Sabato il presidente USA ha minacciato di introdurre dazi più elevati alla luce dello stallo nei negoziati commerciali.

I mercati finanziari hanno reagito immediatamente calando; fra domenica e lunedì, in avvio di contrattazioni lo yen giapponese si è apprezzato fino a un massimo dello 0,75% contro il biglietto verde.

Sul mercato azionario, gli indici sono calati bruscamente; i future sull’apertura dell’S&P 500 mostrano un calo superiore all’1% – i contratti front month sono scesi fino a un minimo pari a 2.883 punti.

Oltreoceano, i future sull’EuroSTOXX 50 hanno aperto in gap dello 0,75%, a 3.433 punti, per poi continuare a scendere gradualmente, raggiungendo i 3.381 punti.

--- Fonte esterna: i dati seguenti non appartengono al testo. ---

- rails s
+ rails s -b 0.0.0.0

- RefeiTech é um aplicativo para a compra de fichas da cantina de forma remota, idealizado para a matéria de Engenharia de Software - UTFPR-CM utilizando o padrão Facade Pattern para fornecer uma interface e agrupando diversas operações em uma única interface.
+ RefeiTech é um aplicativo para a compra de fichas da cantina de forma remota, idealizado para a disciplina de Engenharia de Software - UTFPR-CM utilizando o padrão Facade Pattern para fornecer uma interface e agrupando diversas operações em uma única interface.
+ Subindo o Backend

L’EUR/USD ha subito una moderata ondata di vendite, la moneta unica è tornata rapidamente ai livelli di chiusura di venerdì, dopo essere scivolata dello 0,40% durante la seduta asiatica.

Osservando entrambi i mercati, sembra che i trader del forex fossero più consapevoli del rischio di un fallimento dei negoziati, in effetti l’USD si è apprezzato solo moderatamente contro le altre valute e la volatilità complessiva è rimasta bassa.

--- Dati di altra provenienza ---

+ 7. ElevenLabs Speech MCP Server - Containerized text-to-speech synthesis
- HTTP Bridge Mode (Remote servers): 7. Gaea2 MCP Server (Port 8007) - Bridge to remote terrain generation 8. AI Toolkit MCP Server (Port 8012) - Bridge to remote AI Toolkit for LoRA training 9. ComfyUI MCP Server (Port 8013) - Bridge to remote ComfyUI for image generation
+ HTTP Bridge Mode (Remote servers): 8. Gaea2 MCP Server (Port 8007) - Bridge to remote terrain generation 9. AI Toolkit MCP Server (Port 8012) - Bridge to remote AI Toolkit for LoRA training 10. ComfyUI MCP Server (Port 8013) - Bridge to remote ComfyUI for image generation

Invece gli investitori di borsa erano troppo ottimisti, non avevano nemmeno preso in considerazione la possibilità di un fallimento. Lunedì mattina il VIX è salito del 42%, balzando a 18,30.

Perché emergesse la verità, serviva solo tempo: i negoziati fra la Cina e gli USA non stanno andando particolarmente bene, nonostante i tanti tweet entusiasti di Donald Trump e i commenti positivi della sua amministrazione.

Alla luce degli ultimi sviluppi, pare che il presidente Trump abbia ampiamente sopravvalutato la presa che ha sulla Cina.

Stando alle ultime notizie, sembra che i funzionari cinesi si recheranno comunque negli USA per la tornata “finale” di negoziati.

È tuttavia difficile dire se sia trattato solo di una minaccia per costringere la Cina a fare delle concessioni concrete o se le misure saranno davvero introdotte a breve.

Propendiamo per la seconda opzione. Ciò nonostante, potrebbe servire qualche giorno perché le borse si stabilizzino.

Dopo un rally così lungo e prolungato, cosa c’è di più normale?